EXERCISE PROMPT:
Copy every line of the entries that has the string "Plugin" in it.

Records from a dataset:
>>>>

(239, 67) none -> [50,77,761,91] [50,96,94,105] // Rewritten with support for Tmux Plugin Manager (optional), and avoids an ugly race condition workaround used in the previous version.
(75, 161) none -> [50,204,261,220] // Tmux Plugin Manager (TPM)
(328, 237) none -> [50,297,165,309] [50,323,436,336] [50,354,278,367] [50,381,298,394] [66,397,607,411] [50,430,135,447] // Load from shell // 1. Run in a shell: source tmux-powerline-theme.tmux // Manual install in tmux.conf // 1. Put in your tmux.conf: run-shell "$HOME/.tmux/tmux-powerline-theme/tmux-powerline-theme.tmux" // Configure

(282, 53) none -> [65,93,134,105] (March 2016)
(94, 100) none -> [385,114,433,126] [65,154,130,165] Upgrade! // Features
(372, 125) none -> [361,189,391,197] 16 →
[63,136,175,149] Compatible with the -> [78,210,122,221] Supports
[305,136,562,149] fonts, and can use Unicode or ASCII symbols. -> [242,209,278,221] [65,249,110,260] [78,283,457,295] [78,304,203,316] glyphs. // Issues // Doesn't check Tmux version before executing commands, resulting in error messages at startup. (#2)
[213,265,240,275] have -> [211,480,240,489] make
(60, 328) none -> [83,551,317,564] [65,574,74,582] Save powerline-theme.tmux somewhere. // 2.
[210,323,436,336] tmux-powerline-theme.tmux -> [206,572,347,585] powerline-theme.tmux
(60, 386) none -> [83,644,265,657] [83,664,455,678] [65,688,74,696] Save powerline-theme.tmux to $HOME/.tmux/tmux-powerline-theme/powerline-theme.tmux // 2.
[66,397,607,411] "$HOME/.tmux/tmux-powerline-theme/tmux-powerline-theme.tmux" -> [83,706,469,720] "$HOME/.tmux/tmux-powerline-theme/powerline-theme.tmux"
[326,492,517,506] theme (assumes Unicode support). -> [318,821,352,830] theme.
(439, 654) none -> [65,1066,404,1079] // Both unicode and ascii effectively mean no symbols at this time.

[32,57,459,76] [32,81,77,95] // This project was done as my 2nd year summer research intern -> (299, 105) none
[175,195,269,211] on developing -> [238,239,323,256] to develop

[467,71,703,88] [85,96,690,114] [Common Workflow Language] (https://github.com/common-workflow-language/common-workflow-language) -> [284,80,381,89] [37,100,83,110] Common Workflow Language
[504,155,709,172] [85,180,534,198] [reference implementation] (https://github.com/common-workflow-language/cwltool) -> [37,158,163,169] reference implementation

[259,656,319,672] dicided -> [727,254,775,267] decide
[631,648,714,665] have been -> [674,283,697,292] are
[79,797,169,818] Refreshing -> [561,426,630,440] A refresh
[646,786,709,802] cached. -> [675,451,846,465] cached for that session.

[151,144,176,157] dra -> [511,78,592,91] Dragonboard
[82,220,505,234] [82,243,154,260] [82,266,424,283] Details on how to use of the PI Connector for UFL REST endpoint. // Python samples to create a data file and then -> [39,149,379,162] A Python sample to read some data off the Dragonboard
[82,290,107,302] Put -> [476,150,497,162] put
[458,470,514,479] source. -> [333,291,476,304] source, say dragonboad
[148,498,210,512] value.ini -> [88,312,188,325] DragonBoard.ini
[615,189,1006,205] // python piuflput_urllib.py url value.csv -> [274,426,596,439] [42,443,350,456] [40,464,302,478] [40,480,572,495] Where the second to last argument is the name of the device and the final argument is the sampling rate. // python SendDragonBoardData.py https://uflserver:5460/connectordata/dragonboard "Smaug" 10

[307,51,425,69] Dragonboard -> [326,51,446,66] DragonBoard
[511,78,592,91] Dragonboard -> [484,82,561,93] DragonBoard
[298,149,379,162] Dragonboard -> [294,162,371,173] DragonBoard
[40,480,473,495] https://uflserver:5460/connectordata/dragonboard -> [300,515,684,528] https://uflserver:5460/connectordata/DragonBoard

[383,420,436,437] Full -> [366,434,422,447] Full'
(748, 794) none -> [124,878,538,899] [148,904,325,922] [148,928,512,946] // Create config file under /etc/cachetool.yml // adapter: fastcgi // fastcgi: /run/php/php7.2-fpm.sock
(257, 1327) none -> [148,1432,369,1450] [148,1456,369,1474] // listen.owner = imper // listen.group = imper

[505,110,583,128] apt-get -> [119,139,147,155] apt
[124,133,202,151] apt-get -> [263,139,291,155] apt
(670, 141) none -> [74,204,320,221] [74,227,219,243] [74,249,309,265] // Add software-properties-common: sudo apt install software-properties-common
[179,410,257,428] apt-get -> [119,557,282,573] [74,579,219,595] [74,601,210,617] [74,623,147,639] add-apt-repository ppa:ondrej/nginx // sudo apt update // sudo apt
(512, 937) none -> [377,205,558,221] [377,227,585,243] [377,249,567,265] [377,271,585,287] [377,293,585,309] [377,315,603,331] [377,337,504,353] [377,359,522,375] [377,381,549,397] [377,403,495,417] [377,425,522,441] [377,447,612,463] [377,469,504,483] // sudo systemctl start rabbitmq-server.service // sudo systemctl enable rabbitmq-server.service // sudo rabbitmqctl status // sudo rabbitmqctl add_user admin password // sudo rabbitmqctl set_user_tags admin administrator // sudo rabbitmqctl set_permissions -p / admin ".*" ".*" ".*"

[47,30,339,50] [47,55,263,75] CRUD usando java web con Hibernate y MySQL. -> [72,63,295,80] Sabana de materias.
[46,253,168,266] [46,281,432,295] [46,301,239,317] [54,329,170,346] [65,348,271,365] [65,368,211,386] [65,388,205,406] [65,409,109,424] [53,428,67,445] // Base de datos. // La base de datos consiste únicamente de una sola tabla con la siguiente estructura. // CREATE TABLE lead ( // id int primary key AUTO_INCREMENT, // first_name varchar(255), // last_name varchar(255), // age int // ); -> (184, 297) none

<<<<

WRITTEN ANSWER:
(239, 67) none -> [50,77,761,91] [50,96,94,105] // Rewritten with support for Tmux Plugin Manager (optional), and avoids an ugly race condition workaround used in the previous version.
(75, 161) none -> [50,204,261,220] // Tmux Plugin Manager (TPM)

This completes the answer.